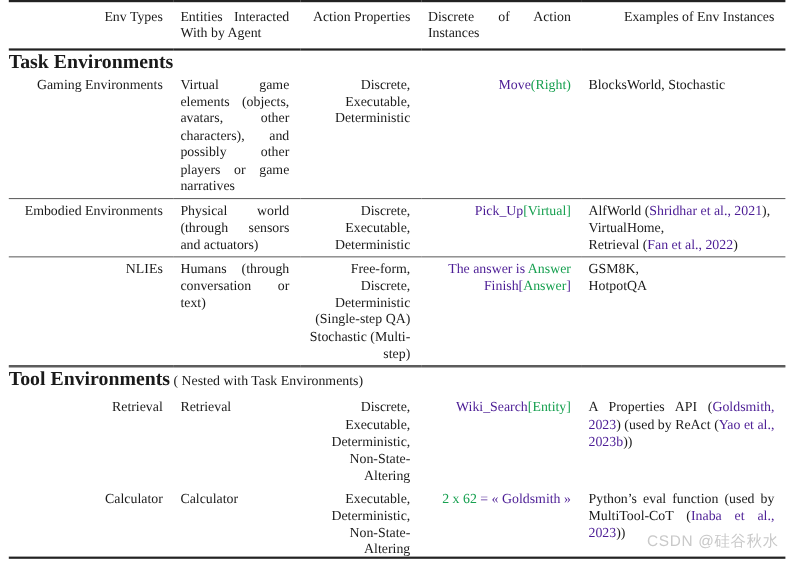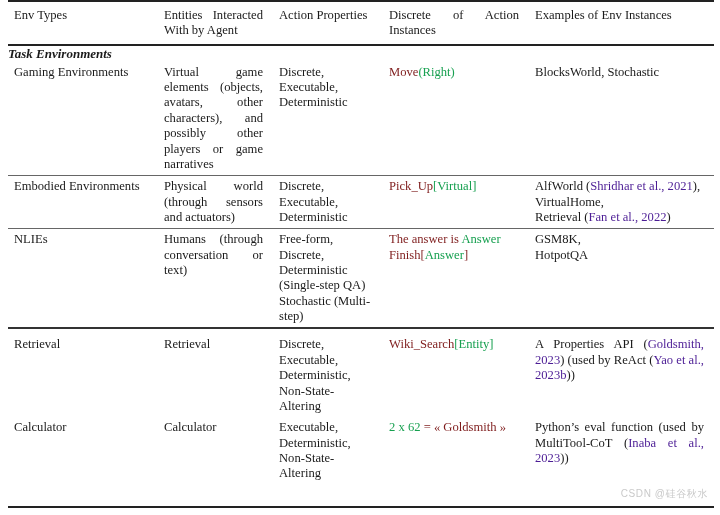"Env Types" .cell.nojust { text-align: left -> right }
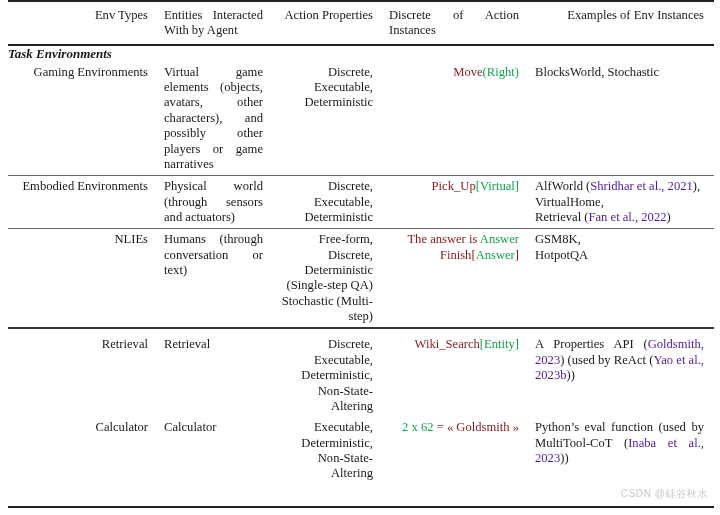"Task Environments" .section-head { font-size: 13px -> 18px; font-style: italic -> none }
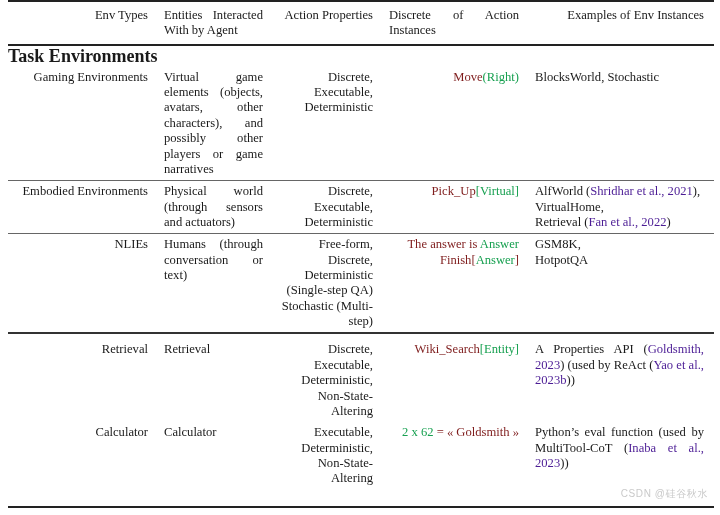"Move" .act { color: #7f1d1d -> #4c1d95 }
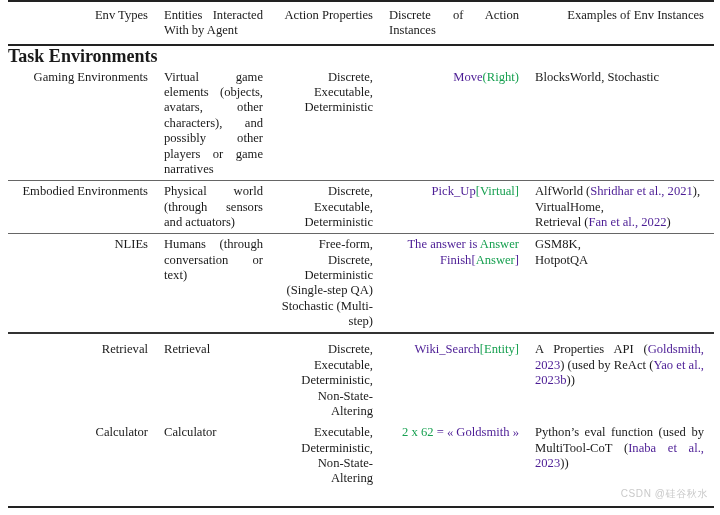"Tool Environments ( Nested with" tr.section-row { html: none -> <tr> <td><span>Tool Environments</span><span> ( Nested with Task Environments)</span></td> </tr> }
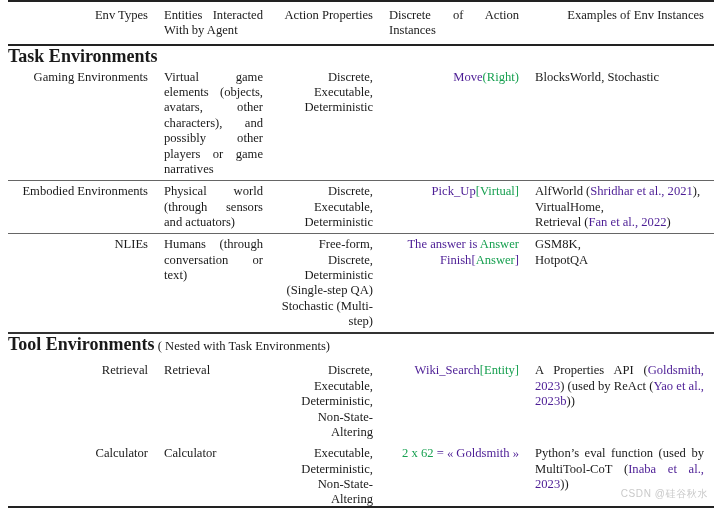"CSDN @硅谷秋水" .watermark { font-size: 10px -> 14px }
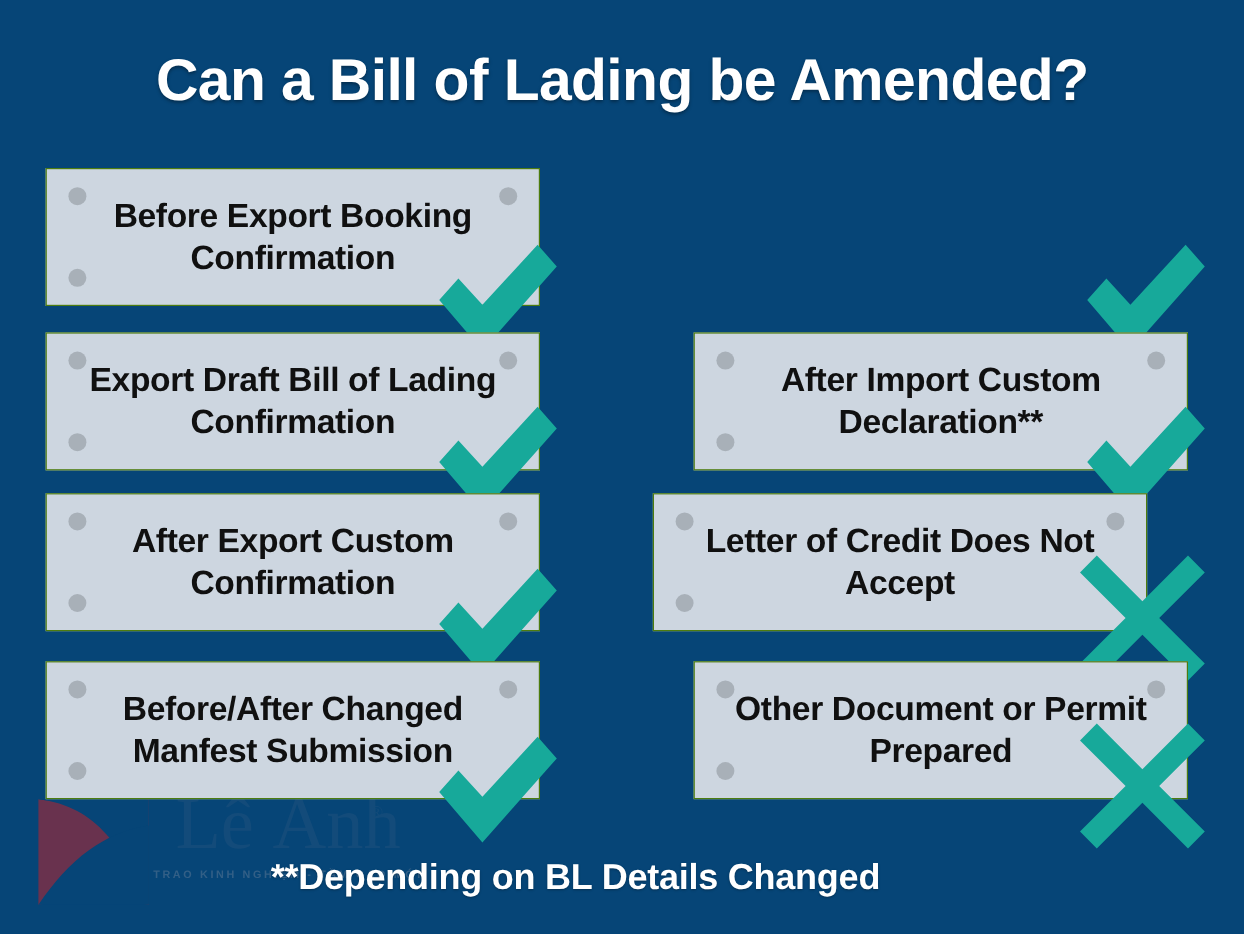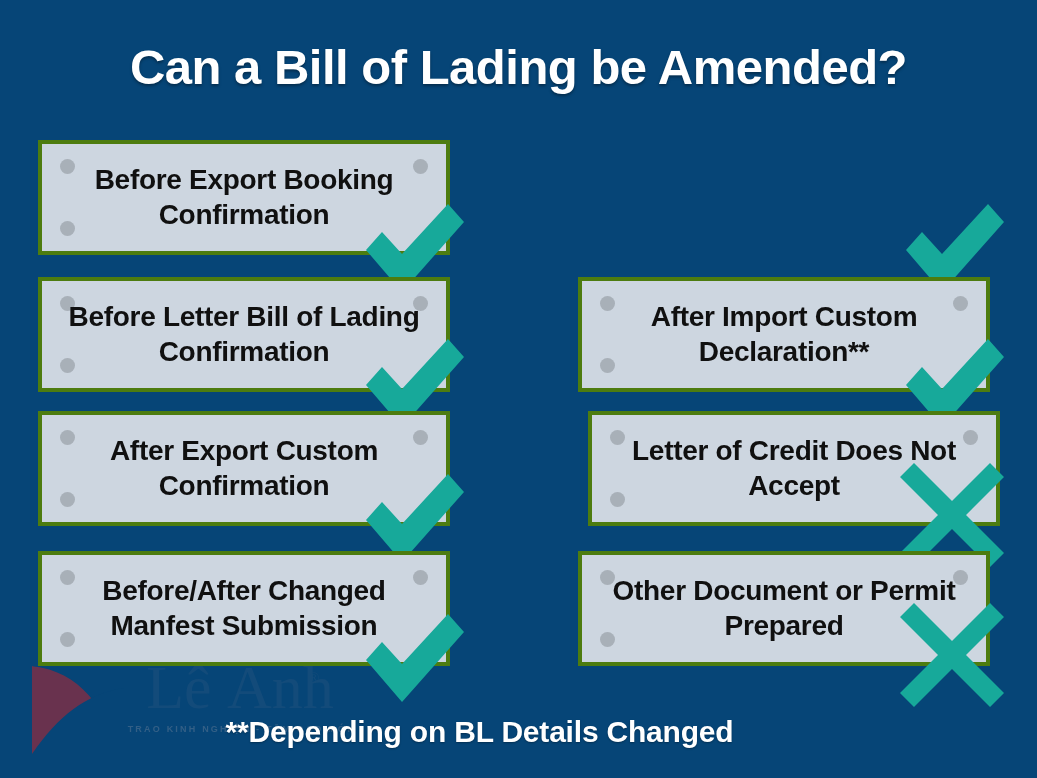"Before Export Booking Confirmation" .card { border: 4px solid #4d7c0f -> 1px solid #4d7c0f }
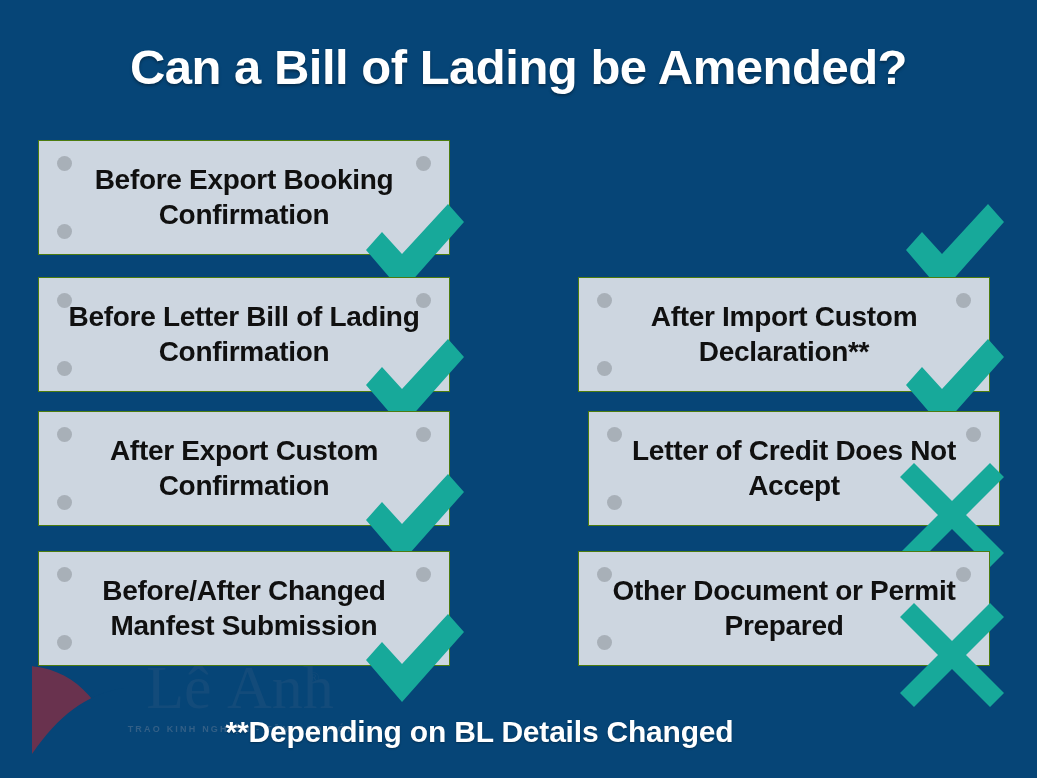"Before Letter Bill of Lading" div.card-label { text: Before Letter -> Export Draft }
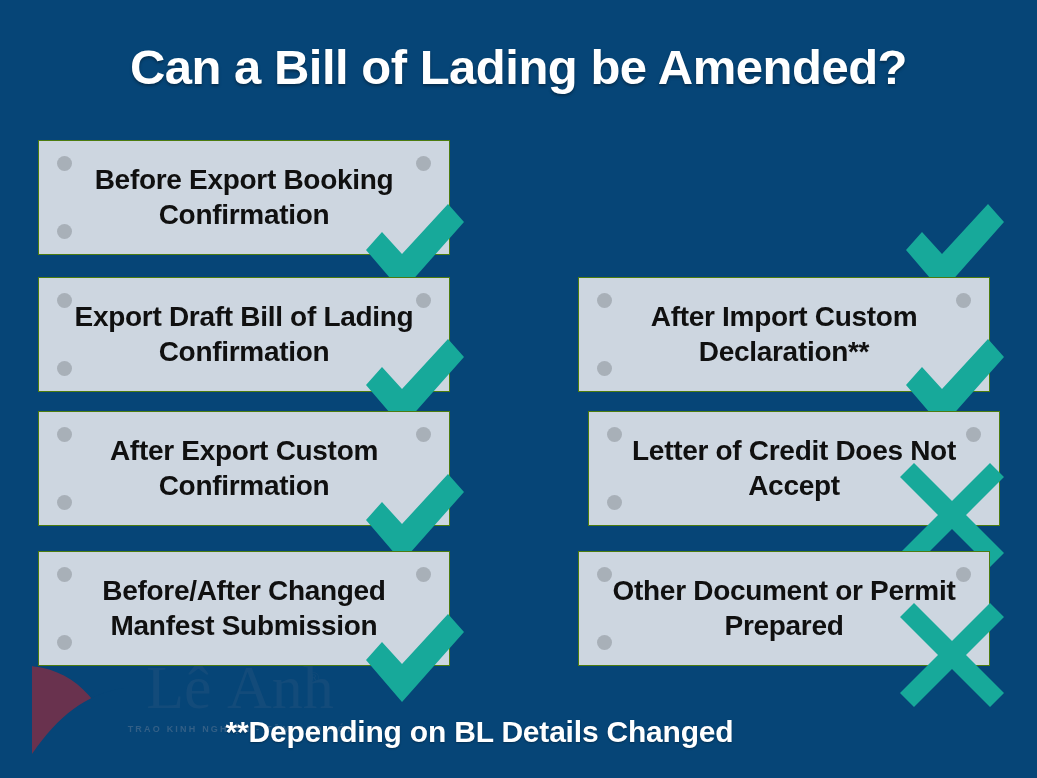"Letter of Credit Does Not" div.card { left: 588px -> 544px }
----
DIRECTIONS: The data above should be restated exactly, with its images dropped.

RESULT OF THE TASK:
"Env Types" .cell.nojust { text-align: left -> right }
"Task Environments" .section-head { font-size: 13px -> 18px; font-style: italic -> none }
"Move" .act { color: #7f1d1d -> #4c1d95 }
"Tool Environments ( Nested with" tr.section-row { html: none -> <tr> <td><span>Tool Environments</span><span> ( Nested with Task Environments)</span></td> </tr> }
"CSDN @硅谷秋水" .watermark { font-size: 10px -> 14px }
"Before Export Booking Confirmation" .card { border: 4px solid #4d7c0f -> 1px solid #4d7c0f }
"Before Letter Bill of Lading" div.card-label { text: Before Letter -> Export Draft }
"Letter of Credit Does Not" div.card { left: 588px -> 544px }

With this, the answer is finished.